Fatima Bai’s Many Skills
In her own way Nani is a master craftswoman. The original and only skilled maker of the Sindhi nada, a hand knitted drawstring worn in Sindh with women’s salwars or ghaghras and is adorned with tassels at both ends. It looks like crocheted lace but this technique of weaving actually pre-dates knitting and is done with sticks on a wooden frame. “The warping of the yarn is done on a wooden frame,” says Shabri Wable, a cloth maker and crafts consultant from Kutch who was featured in The Search for Sindhu series, explains. Wable is our sutradhar (our advisor and guide) on this visit to Pacham.
Photo: Saumya Sinha
The Sindhi nada with a beaded tassel.
A few years back, Wable stumbled upon Fatima Bai’s unique skill of weaving this stand out product, the drawstring. Nani had learnt this as a young teenager in Sindh in Pakistan before she got married to Haroon of Mota Bandha village in Kutch. To her marital home, she didn’t just bring with her this skill but also the determination to use it and teach it to other women in the village. As a young girl in her maternal home, Fatima Bai had also learnt to cut and tailor clothes on a sewing machine.
Many decades later (Nani doesn’t know her actual age but says she may be around 50 years old), Wable would persuade her to try knitting the Sindhi nada with cotton threads instead of the shiny, acrylic ones used in the village. They are cheap, they don’t break easily and have a sheen to them. These multi-coloured threads are also used to create machine embroidery embellishments on clothes—mostly tunics of long and short lengths in floral printed synthetic materials bought from Khavda village and on ezars (salwars worn by rural women that are almost 128 inches at the waist).
Photo: Saumya Sinha
Acrylic threads used to knit the drawstring and embellish clothes with machine embroidery.
In 2016, Nani’s Sindhi nadas knitted in colourful cotton threads with pretty, hand-made beaded tassles as mentored by Wable were displayed and sold at a beautiful crafts bazaar in Delhi. The bazaar put together by Meera Goradia a crafts practitioner and consultant was a shopping feature alongside Living Lightly: Journeys with Pastoralists, an exhibition curated by the Kutch-based Sushma Iyengar, that narrated the “lightly lived lives” of nomads in India.
The Sindhi nada knitted by Fatima Bai in cotton displayed and sold at the Living Lightly exhibition in Delhi, 2016.
“Lightly lived” is a heavy term.
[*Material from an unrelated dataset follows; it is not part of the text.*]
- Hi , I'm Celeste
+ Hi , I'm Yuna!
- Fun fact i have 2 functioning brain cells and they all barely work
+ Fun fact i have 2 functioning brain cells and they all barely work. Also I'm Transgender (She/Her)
You realise that only when you enter a pastoralist’s home. Inside Nani’s one room home that she shares with perhaps six others of the family are steel utensils displayed like decorative pieces, a radio, an Usha sewing machine (her favourite possession, friend and provider) and a stack of dhadkis (colourful quilts made from leftover fabrics that have been patched together in geometric patterns with saddle stitch embroidery). Nani, we are told is also a “dhadki specialist”. She swiftly cuts and patterns quilts in arresting geometric layouts without ever having being trained to do. Using leftover or old fabric is something all villagers do, especially women, she tells me in chaste Sindhi, reminding me with sentimental nostalgia about the language in which I was raised by my parents, also in a small town in Kutch.
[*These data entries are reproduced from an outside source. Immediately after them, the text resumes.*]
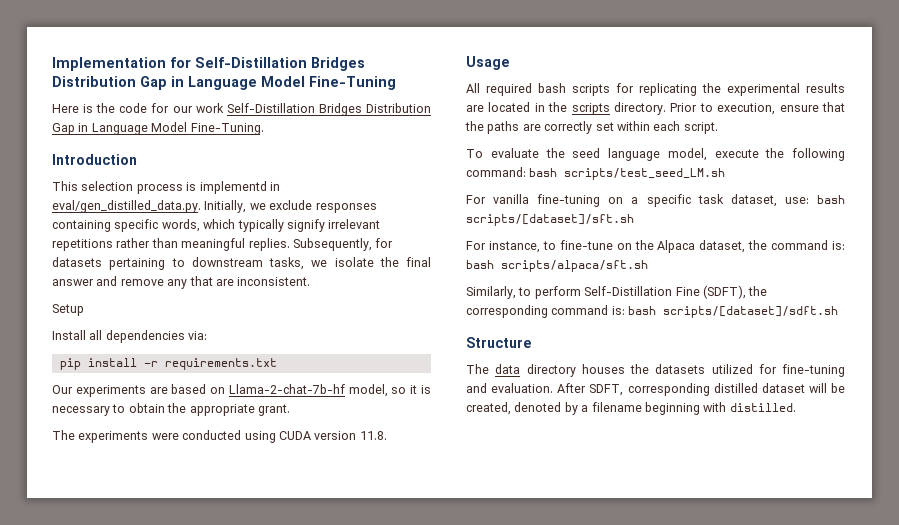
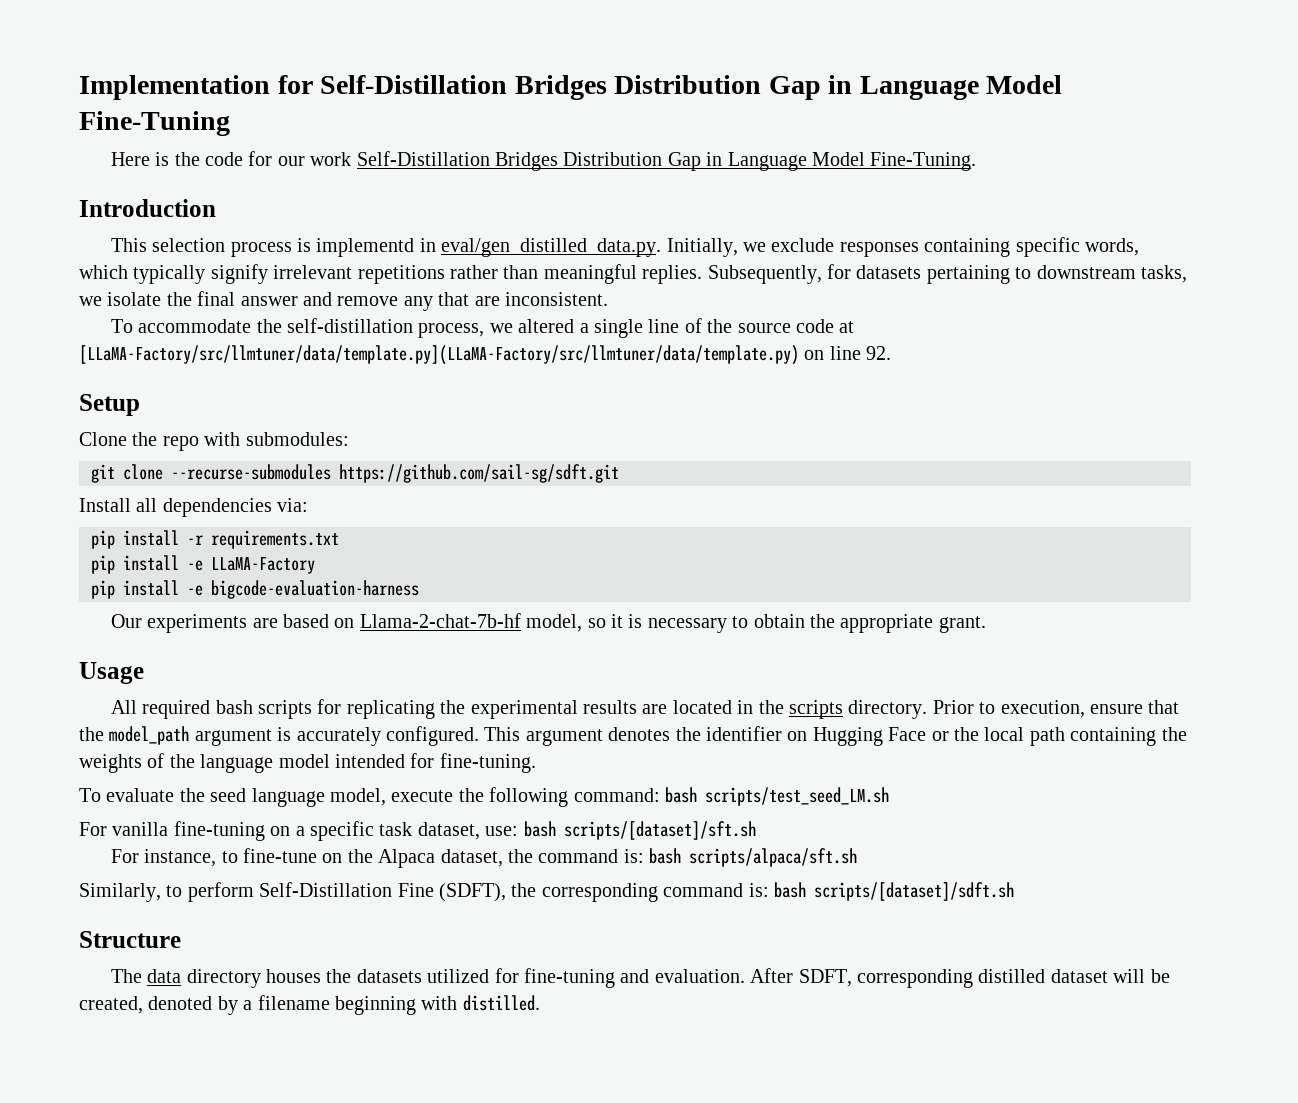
+ To accommodate the self-distillation process, we altered a single line of the source code at [LLaMA-Factory/src/llmtuner/data/template.py](LLaMA-Factory/src/llmtuner/data/template.py) on line 92.
  Setup
+ Clone the repo with submodules:
+ git clone --recurse-submodules https://github.com/sail-sg/sdft.git
+ pip install -e LLaMA-Factory
+ pip install -e bigcode-evaluation-harness
- The experiments were conducted using CUDA version 11.8.
- Prior to execution, ensure that the paths are correctly set within each script.
+ Prior to execution, ensure that the model_path argument is accurately configured. This argument denotes the identifier on Hugging Face or the local path containing the weights of the language model intended for fine-tuning.

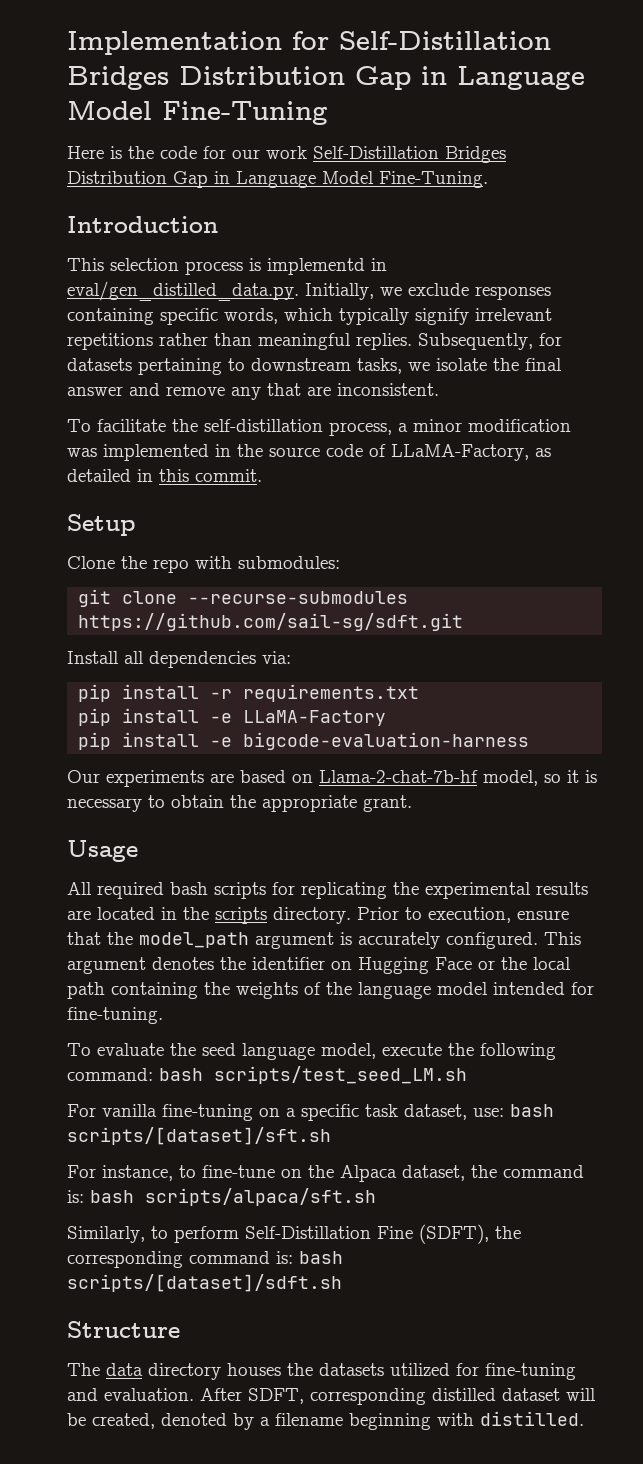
- To accommodate the self-distillation process, we altered a single line of the source code at [LLaMA-Factory/src/llmtuner/data/template.py](LLaMA-Factory/src/llmtuner/data/template.py) on line 92.
+ To facilitate the self-distillation process, a minor modification was implemented in the source code of LLaMA-Factory, as detailed in this commit.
Tailoring Language and Life
Sindhi helps me locate myself as a person with roots in the vast and sometimes confusing terrains and turns of life. Nani’s manner and accent in Sindhi is exactly like the one I heard in my family home and her idioms leave me perplexed and delighted. Nani has never been to school. But not only can she quote from the Koran as well as from Sufi poet Shah Abdul Latif, but she can also stitch entire ensembles—tunics, long dresses and salwars without taking any measurements. All she has to do is look at the woman she is sewing for. “My fits are perfect, there has never ever been a need to alter what I make,” she claims as the women around her, including her own daughters and daughter-in-law nod in smiling agreement.
Photo: Saumya Sinha
Nani’s daughter wearing a tunic tailored and designed by her.
If Nani is a tailor-embroiderer-applique artist and “nada maker” par excellence, her son Bachaya Haroon, a young man in his late twenties, already a father of two young kids is the only gents’ tailor in the village. He makes Pathani kurtas and salwars for the men, even shirts if they need to step out of their traditional pastoral garb as Sindhi speaking Muslim herdsmen.
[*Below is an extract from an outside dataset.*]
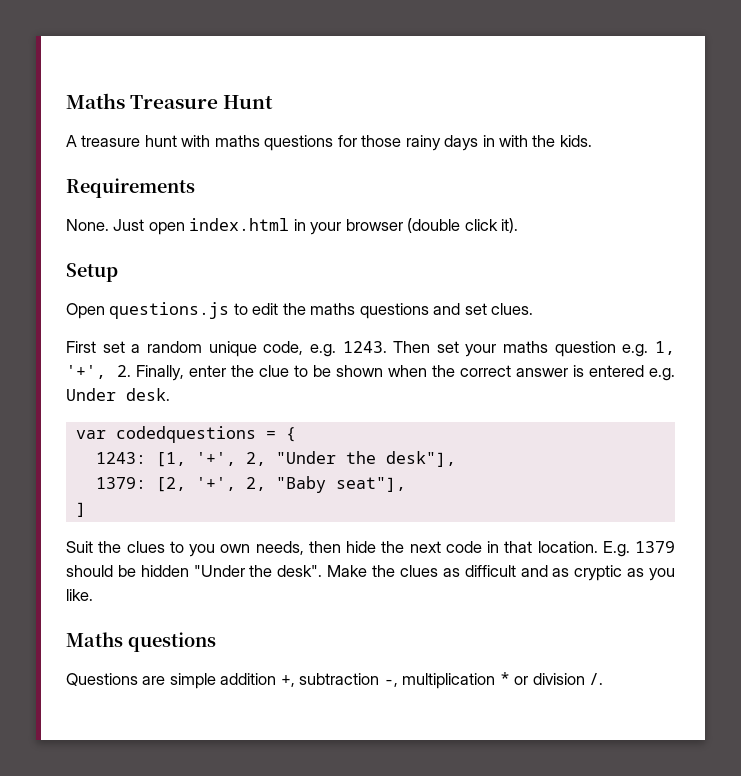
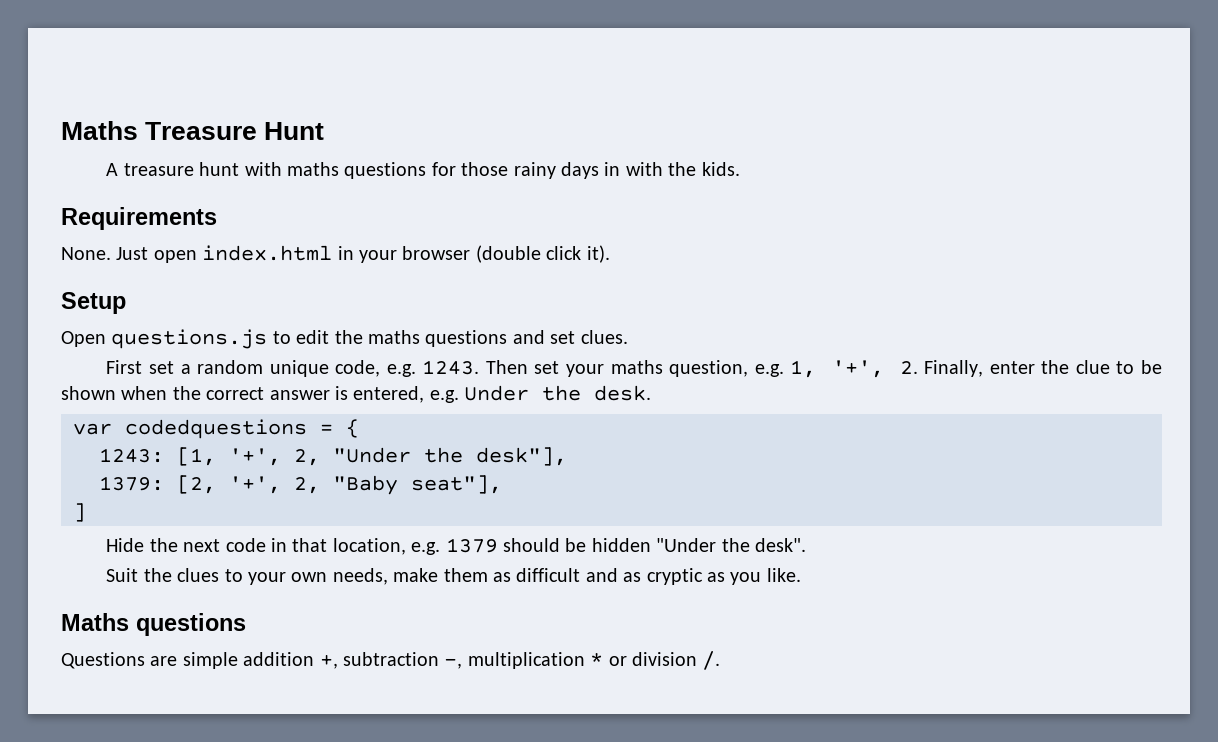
- Then set your maths question e.g. 1, '+', 2. Finally, enter the clue to be shown when the correct answer is entered e.g. Under desk.
+ Then set your maths question, e.g. 1, '+', 2. Finally, enter the clue to be shown when the correct answer is entered, e.g. Under the desk.
- Suit the clues to you own needs, then hide the next code in that location. E.g. 1379 should be hidden "Under the desk". Make the clues as difficult and as cryptic as you like.
+ Hide the next code in that location, e.g. 1379 should be hidden "Under the desk".
+ Suit the clues to your own needs, make them as difficult and as cryptic as you like.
Important Yes, but Relevant?
Pacham has less than 20 homes. When we visited first in September, the strong stench of burnt firewood lit for cooking, the parched texture of Kutch’s arid earth and the languid mood of cattle grazing outside every hut was unmissable. Women cooked in partially covered sheds and barefoot children with oiled hair ran around.
Soon, a rikebi (saucer) of tea was offered, that would then be rinsed in a little bucket of dirty water and handed around to others. When the Haroon family learnt that I had been born and raised in Kutch, lemon water with sugar and salt was served as we sat on hand knit charpoys in the verandah.
“You have to take me with you. I will make Sindhi nadas and dhadkis to sell in Delhi and earn a better livelihood,” insisted Nani, tearful as we readied to leave. “I want to go to a city,” she said earnestly.
This is not the first time that this question has struck me but it is one I want to ask again. A patchwork quilt from recycled fabrics is one thing and perhaps it has a demand and a utility in city life and thus some relevance in stores selling artisanal wares. But what about the Sindhi nada?
It is a product without an identified buyer.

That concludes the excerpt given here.